Just 100 years ago the world’s largest telescope was the Hooker Telescope at 2.54 meters. Today, the European Southern Observatory's Very Large Telescope consists of four large 8.2-meter diameter telescopes and is now the most productive ground-based facility in astronomy, with an average of over one peer-reviewed, published scientific paper per day.

3. Launch Cost
The Starshot mothership will be launched aboard a rocket and release a thousand starships. The cost of transporting a payload using one-time-only rockets is immense, but private launch providers such as SpaceX and Blue Origin have recently demonstrated success in reusable rockets which are expected to substantially reduce the price. SpaceX has already reduced costs to around $60 million per Falcon 9 launch, and as the private space industry expands and reusable rockets become more common, this price is expected to drop even further.

4. The Starchip
Each 15-millimeter-wide Starchip must contain a vast array of sophisticated electronic devices, such as a navigation system, camera, communication laser, radioisotope battery, camera multiplexer, and camera interface. The expectation we’ll be able to compress an entire spaceship onto a small wafer is due to exponentially decreasing sensor and chip sizes.

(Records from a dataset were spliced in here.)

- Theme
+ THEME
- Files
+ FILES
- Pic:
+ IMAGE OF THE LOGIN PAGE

For Starshot to succeed, we will need the chip’s mass to be about 0.22 grams by 2030, but if the rate of improvement continues, projections suggest this is entirely possible.

5. The Lightsail
The sail must be made of a material which is highly reflective (to gain maximum momentum from the laser), minimally absorbing (so that it is not incinerated from the heat), and also very light weight (allowing quick acceleration). These three criteria are extremely constrictive and there is at present no satisfactory material.

6. Energy Storage

While the Starchip will use a tiny nuclear-powered radioisotope battery for its 24-year-plus journey, we will still need conventional chemical batteries for the lasers. The lasers will need to employ tremendous energy in a short span of time, meaning that the power must be stored in nearby batteries.

7. Lasers
Thousands of high-powered lasers will be used to push the lightsail to extraordinary speeds.

8. Speed
Achieving 20% speed of light for Starshot would represent a 1000x speed increase for any human-built object.

9. Memory Storage

Fundamental to computing is the ability to store information. Starshot depends on the continued decreasing cost and size of digital memory to include sufficient storage for its programs and the images taken of Alpha Centauri star system and its planets.

10. Telecommunication
Once the images are taken the Starchip will send the images back to Earth for processing.

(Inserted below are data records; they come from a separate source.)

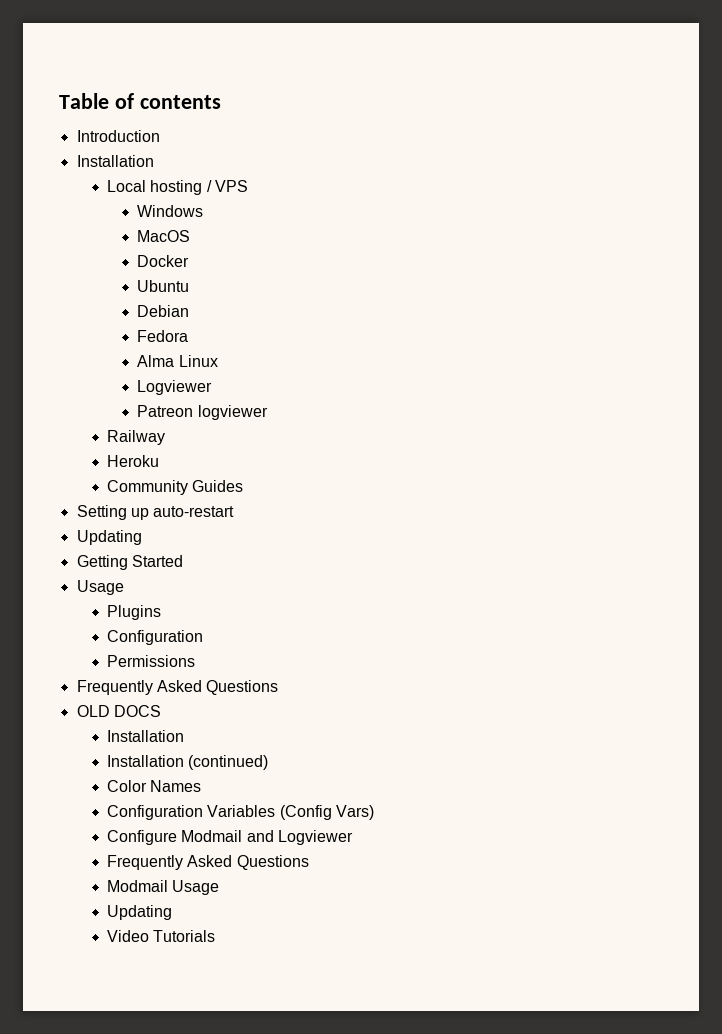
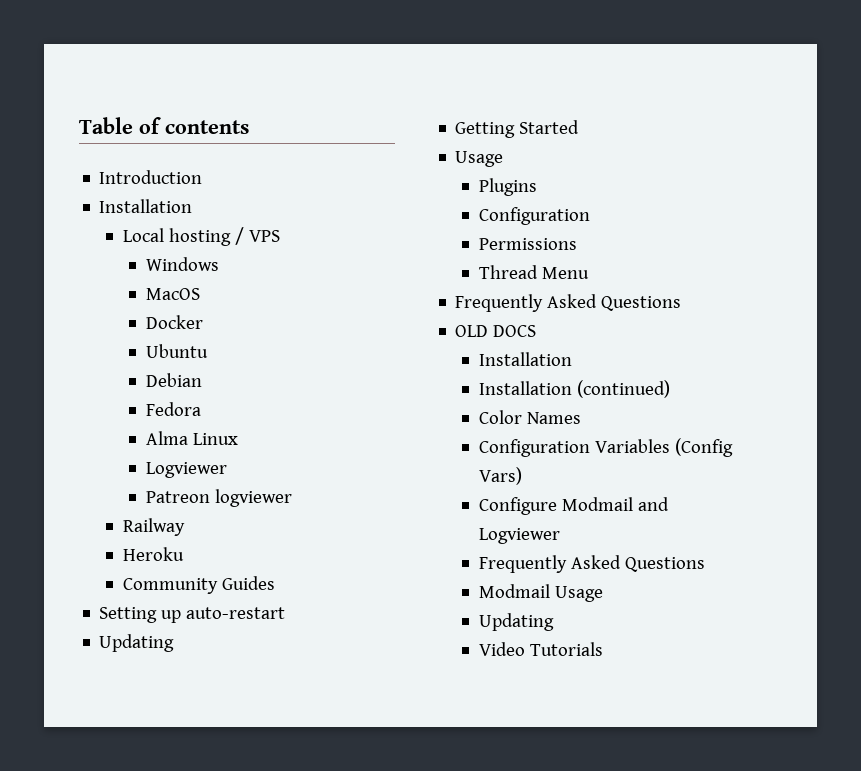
+ Thread Menu

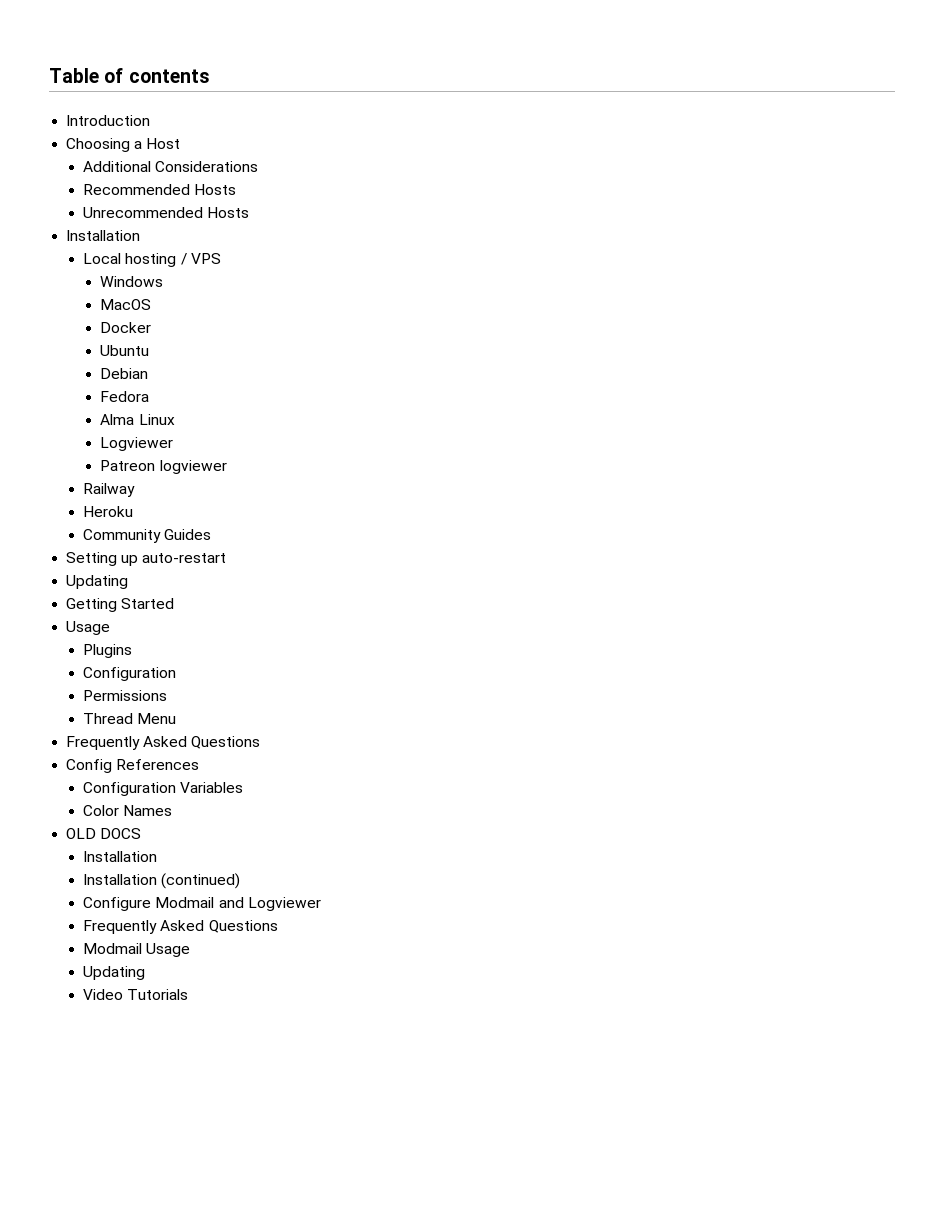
+ Choosing a Host
+ Additional Considerations
+ Recommended Hosts
+ Unrecommended Hosts
+ Config References
+ Configuration Variables
+ Color Names
- Color Names
- Configuration Variables (Config Vars)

The bandwidth and speed required for Starshot to send digital images over 4 light years—or 20 trillion miles—will require taking advantage in the latest telecommunications technology.One promising technology is Li-Fi, a wireless approach which is 100 times faster than WIFI. 

11. Computation

The final step in the Starshot project is to analyze the data returning from the spacecraft. To do so we must take advantage of the exponential increase in computing power, benefiting from the  trillion-fold increase in computing over the 60 years.